D'une guerre mondiale à une autre (1919-1943)

La marine jusqu'en 1942

La marine de corvettes

NCSM Sackville, corvette de la classe 'Flower', Marine royale canadienne

Légende: NCSM Sackville, corvette de la classe 'Flower', Marine royale canadienne

À compter de 1940, les Canadiens se sont mis à construire des corvettes, de petits navires d'une soixantaine de mètres de long, dont les plans sont fondés sur les baleinières britanniques de la fin des années 30. Très remuantes sur la mer, elles ont une vitesse maximale de 16 nœuds, un canon de quatre pouces, un ASPIC (version britannique du SONAR) désuet et une mitrailleuse antiaérienne. Bien que pouvant résister à tous les gros temps de l'Atlantique Nord et tout en étant excellentes pour les manœuvres, les corvettes sont aussi très inconfortables. Qui plus est, la plupart des officiers professionnels sont sur les navires plus importants (destroyers, croiseurs et plus tard porte-avions), se préparant à la guerre à la Nelson désirée par leurs collègues britanniques et laissant le convoyage et les corvettes à la Réserve navale et à la Réserve volontaire navale.

Au fur et à mesure que nos chantiers navals produisent ces corvettes, celles destinées aux équipages canadiens sont lancées dans la bataille avec des volontaires assez verts. On n'a pas le temps, au Canada, de former des groupes solides de navires escorteurs dont les équipages apprendraient à travailler ensemble. Les périodes de repos sont rares. L'équipement, comme les radars, les ASPIC ou les détecteurs des hautes fréquences émises par les radios des sous-marins ennemis, est dépassé, souvent reçu de six mois à un an après que les navires britanniques en eurent été munis. En 1941, il arrive même que des corvettes, n'aient pas de radar. L'enthousiasme évident des volontaires canadiens ne peut combler totalement les lacunes laissées avant-guerre par le manque d'infrastructure industrielle adéquate et d'une marine expérimentée et assez nombreuse pour assumer ses rôles. Au sommet de cette faible charpente règne, depuis 1934, l'amiral Percy W. Nelles, compétent dans son domaine, mais sans inspiration et dépassé par une situation qu'il n'avait pas prévue et à laquelle il ne parvient pas à s'adapter.

Dès l'été 1941, la Force d'escorte de Terre-Neuve nouvellement créée va vivre des expériences traumatisantes. Un de ses grands problèmes est le manque de couverture aérienne en certains endroits du parcours. Le convoi SC-42, parti le 30 août 1941 de Sydney, en Nouvelle-Écosse, pour la Grande-Bretagne, se fait couler 16 navires marchands en plus d'un des escorteurs, les 9 et 10 septembre. Le SC-44 ne perd que quatre navires marchands et une corvette ; le SC-48 est très touché, mais pas autant que le SC-42 ; le SC-52 fait demi-tour et rentre au port par une mer déchaînée.
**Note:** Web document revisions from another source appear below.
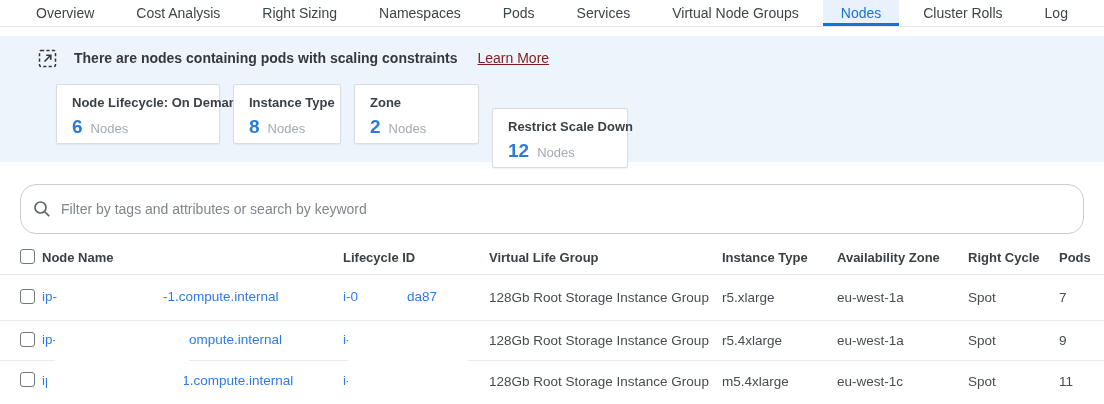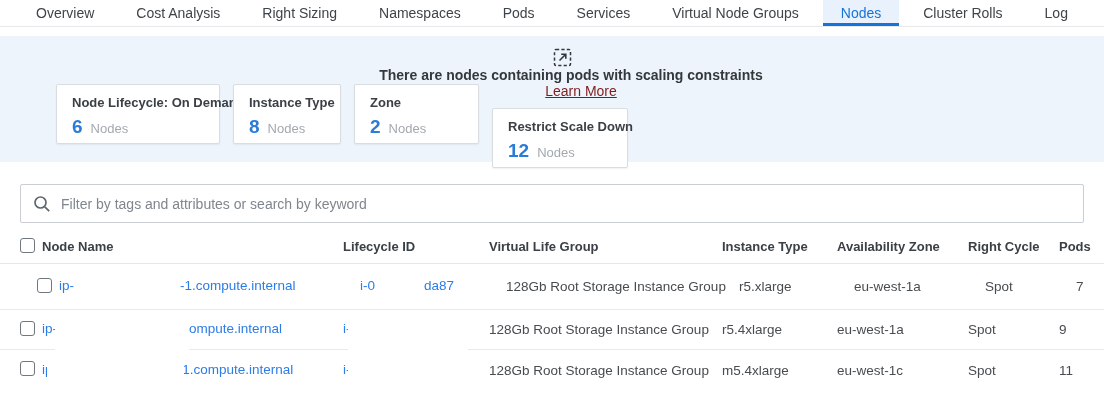"There are nodes containing pods" .banner-head { flex-direction: column -> none }
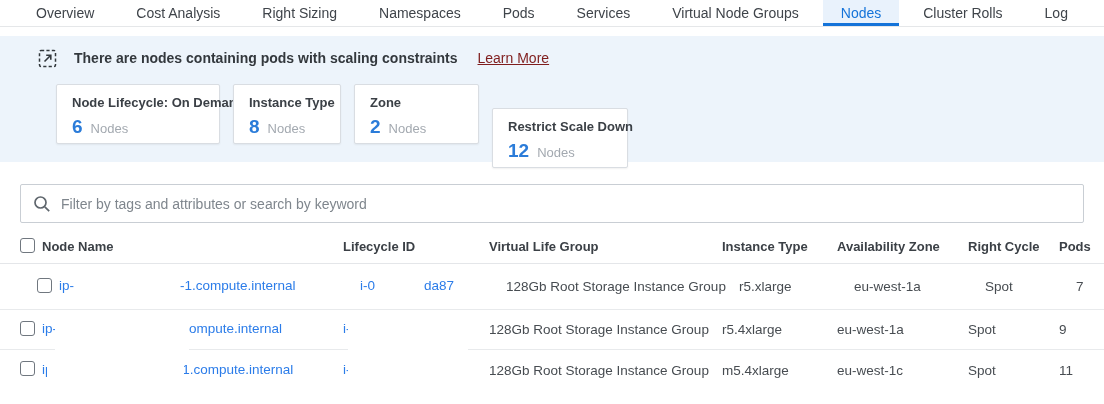"Filter by tags and attributes" .searchbar { border-radius: 2px -> 16px; height: 39px -> 50px }
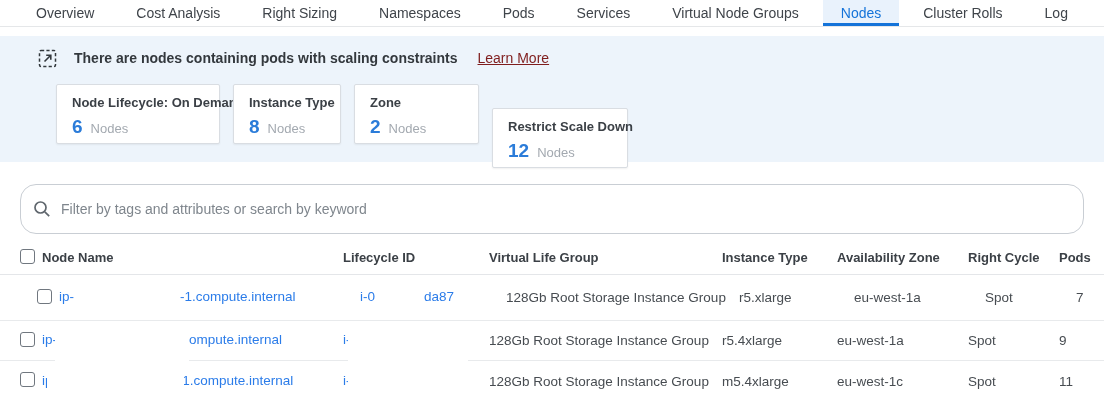"ip- -1.compute.internal" .row-0 { padding-left: 17px -> none }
Puis les choses semblent se tasser dans l'Atlantique, lorsque les sous-marins allemands attaquent en priorité le trafic du sud de l'État de New York. Quand à la fin de l'été et à l'automne 1942, l'intérêt allemand reprend envers l'Atlantique Nord, la situation devient rapidement intenable. Le convoi ON-127, avec 32 navires marchands partis d'Angleterre le 5 septembre 1942 pour le Canada, est escorté par deux destroyers canadiens et trois corvettes dont une britannique, le seul des navires à avoir un radar performant qui ne fonctionne d'ailleurs que par intermittence. Neuf navires marchands sont coulés, plus le destroyer Ottawa qui perd 114 membres d'équipage. Le 30 octobre, le SC-107 part du Canada vers la Grande-Bretagne et perd 15 navires marchands. Dans ces deux cas, aucun sous-marin ennemi n'a été détruit. Britanniques et Américains s'interrogent sur l'efficacité des escorteurs canadiens lorsqu'ils sont au centre de l'Atlantique. Entre les 26 et 28 décembre 1942, l'ONS-154, vers le Canada, perd 14 navires marchands plus un navire de guerre britannique. Cette fois, les escorteurs munis de radars récents et de bons détecteurs de hautes fréquences (HF/DF), même si le personnel n'a aucune expérience de leur utilisation, ont pu couler un sous-marin allemand.